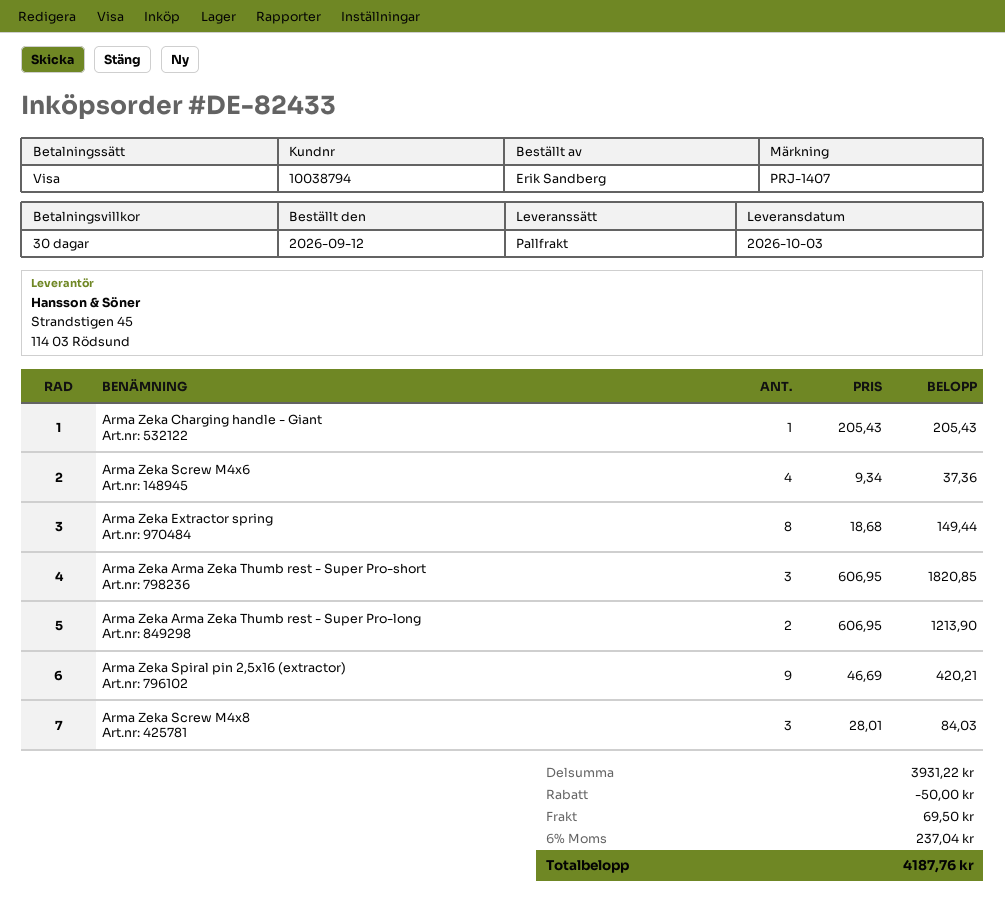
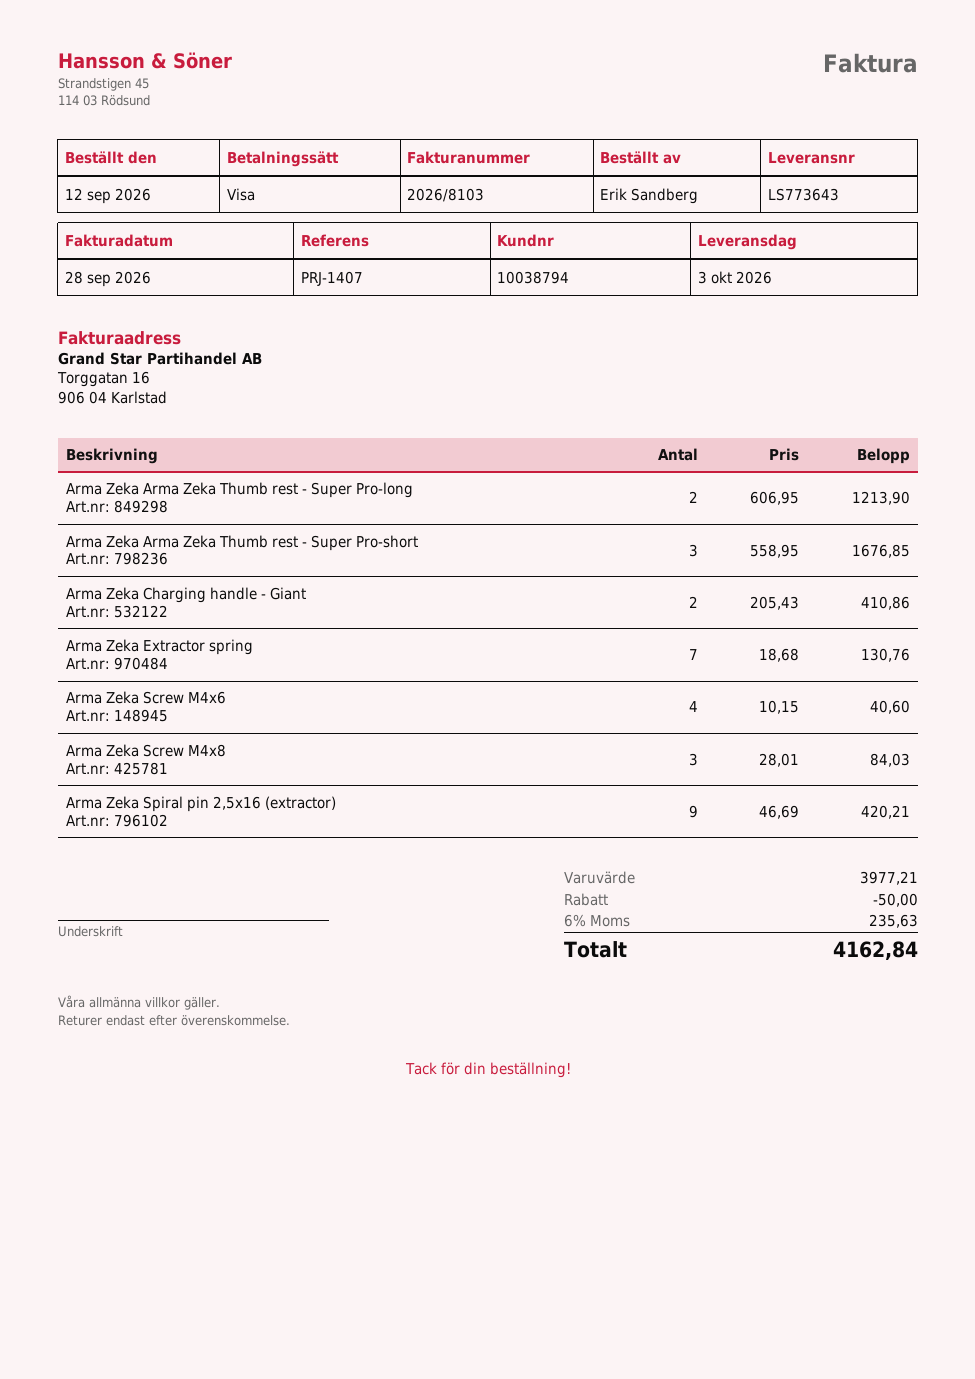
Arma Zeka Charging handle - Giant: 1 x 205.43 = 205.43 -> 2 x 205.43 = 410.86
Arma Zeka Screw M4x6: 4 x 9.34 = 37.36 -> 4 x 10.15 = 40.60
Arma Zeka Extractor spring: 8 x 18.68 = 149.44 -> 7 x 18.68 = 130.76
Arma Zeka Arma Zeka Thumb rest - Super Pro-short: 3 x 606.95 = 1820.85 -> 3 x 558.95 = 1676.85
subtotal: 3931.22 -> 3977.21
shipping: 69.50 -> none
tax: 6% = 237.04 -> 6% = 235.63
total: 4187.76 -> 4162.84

┄┄┄┄┄┄┄┄┄┄

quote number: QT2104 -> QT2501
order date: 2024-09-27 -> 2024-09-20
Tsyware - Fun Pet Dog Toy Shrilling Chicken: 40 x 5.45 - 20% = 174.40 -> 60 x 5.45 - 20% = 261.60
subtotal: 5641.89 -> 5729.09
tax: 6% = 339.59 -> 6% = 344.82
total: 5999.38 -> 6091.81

┄┄┄┄┄┄┄┄┄┄

The lines to report are those in the material above that contain the word "Arma"; copy every one of them.

■ RESPONSE TO THIS EXERCISE ■
Arma Zeka Charging handle - Giant: 1 x 205.43 = 205.43 -> 2 x 205.43 = 410.86
Arma Zeka Screw M4x6: 4 x 9.34 = 37.36 -> 4 x 10.15 = 40.60
Arma Zeka Extractor spring: 8 x 18.68 = 149.44 -> 7 x 18.68 = 130.76
Arma Zeka Arma Zeka Thumb rest - Super Pro-short: 3 x 606.95 = 1820.85 -> 3 x 558.95 = 1676.85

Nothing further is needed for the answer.